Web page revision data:
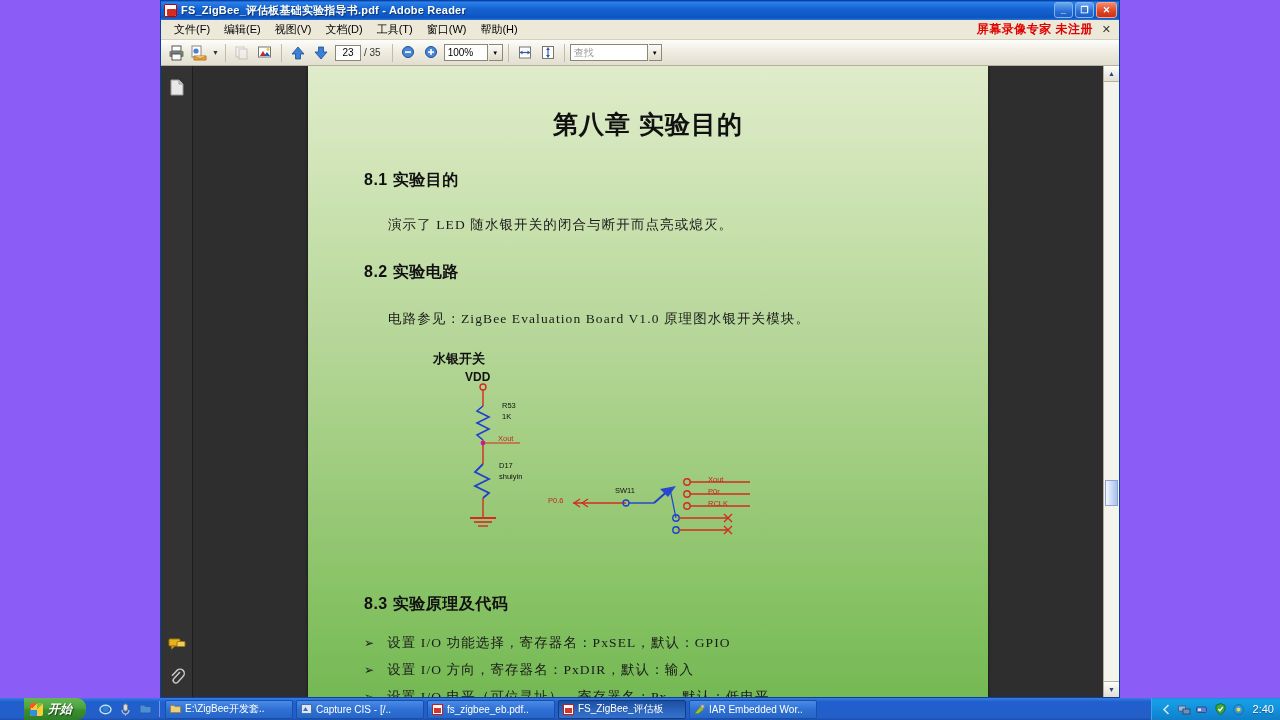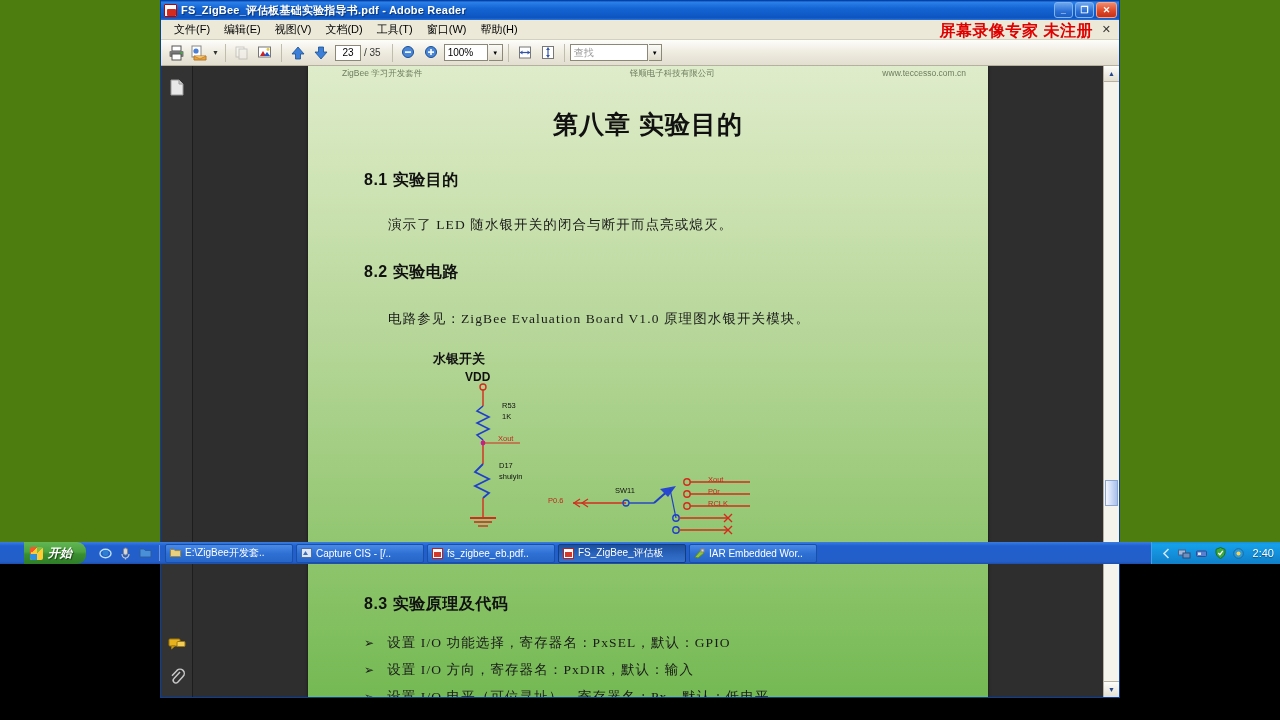--- a/index.html
+++ b/index.html
@@ -8,7 +8,7 @@
     background: #000; overflow: hidden;
     font-family: "Liberation Sans", sans-serif;
   }
-  #screen { position: relative; width: 1280px; height: 564px; background: #4d7c0f; }
+  #screen { position: relative; width: 1280px; height: 720px; background: #8b5cf6; }
 
   
   #app-window {

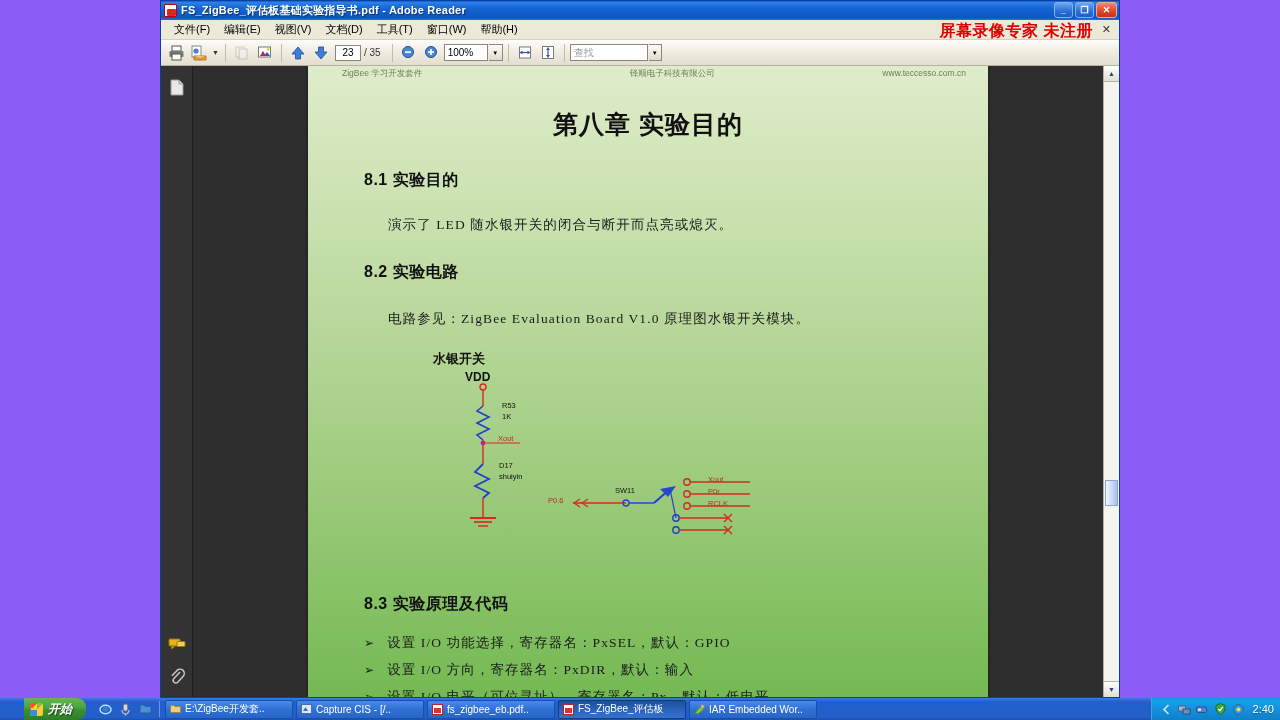--- a/index.html
+++ b/index.html
@@ -60,7 +60,7 @@
   }
   .redbanner {
     position: absolute; right: 26px; top: 1px;
-    color: #e00000; font-size: 16px; font-weight: bold; white-space: nowrap;
+    color: #e00000; font-size: 12px; font-weight: bold; white-space: nowrap;
     letter-spacing: .5px;
   }
   .menubar-x {

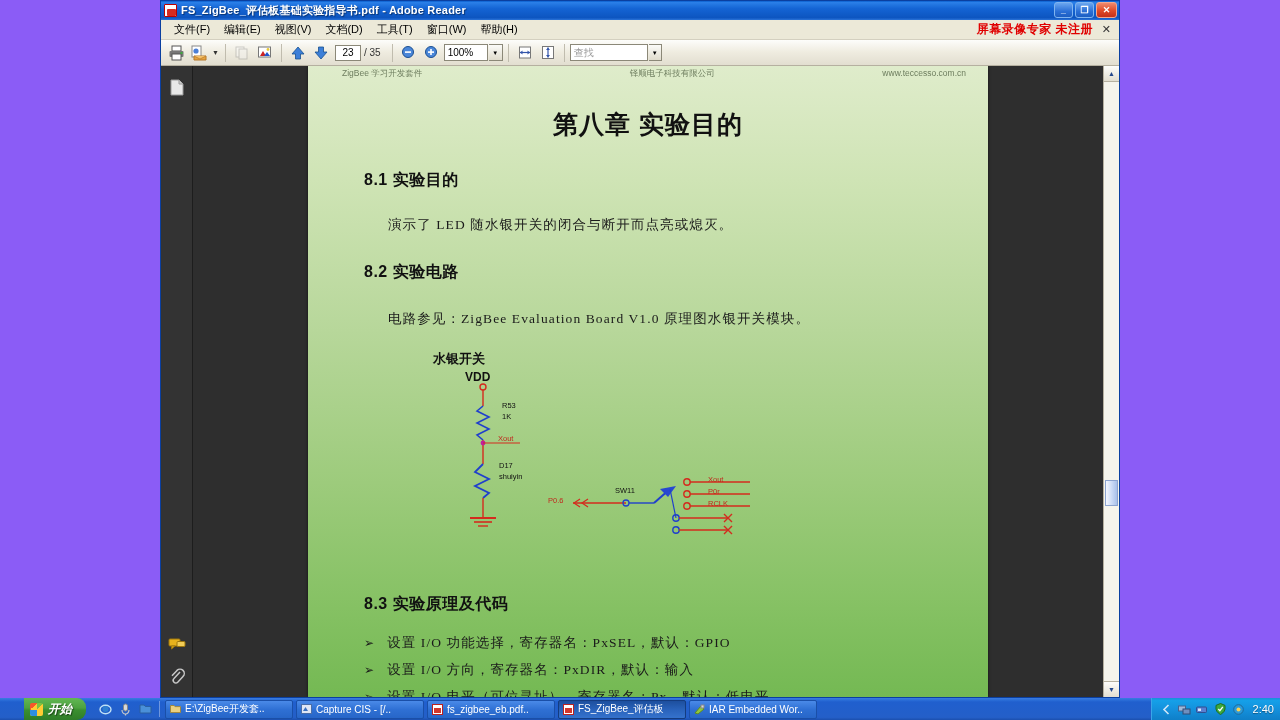--- a/index.html
+++ b/index.html
@@ -382,11 +382,6 @@
       <div class="docarea">
         <div class="page">
 
-          <div class="rhead">
-            <span>ZigBee 学习开发套件</span>
-            <span class="mid">铎顺电子科技有限公司</span>
-            <span>www.teccesso.com.cn</span>
-          </div>
 
           <div class="doctitle">第八章  实验目的</div>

• [Your instructions]
When you repeat the data, keep every line exact and drop the images.

• [Solution for this problem]
--- a/index.html
+++ b/index.html
@@ -8,7 +8,7 @@
     background: #000; overflow: hidden;
     font-family: "Liberation Sans", sans-serif;
   }
-  #screen { position: relative; width: 1280px; height: 564px; background: #4d7c0f; }
+  #screen { position: relative; width: 1280px; height: 720px; background: #8b5cf6; }
 
   
   #app-window {

--- a/index.html
+++ b/index.html
@@ -60,7 +60,7 @@
   }
   .redbanner {
     position: absolute; right: 26px; top: 1px;
-    color: #e00000; font-size: 16px; font-weight: bold; white-space: nowrap;
+    color: #e00000; font-size: 12px; font-weight: bold; white-space: nowrap;
     letter-spacing: .5px;
   }
   .menubar-x {

--- a/index.html
+++ b/index.html
@@ -382,11 +382,6 @@
       <div class="docarea">
         <div class="page">
 
-          <div class="rhead">
-            <span>ZigBee 学习开发套件</span>
-            <span class="mid">铎顺电子科技有限公司</span>
-            <span>www.teccesso.com.cn</span>
-          </div>
 
           <div class="doctitle">第八章  实验目的</div>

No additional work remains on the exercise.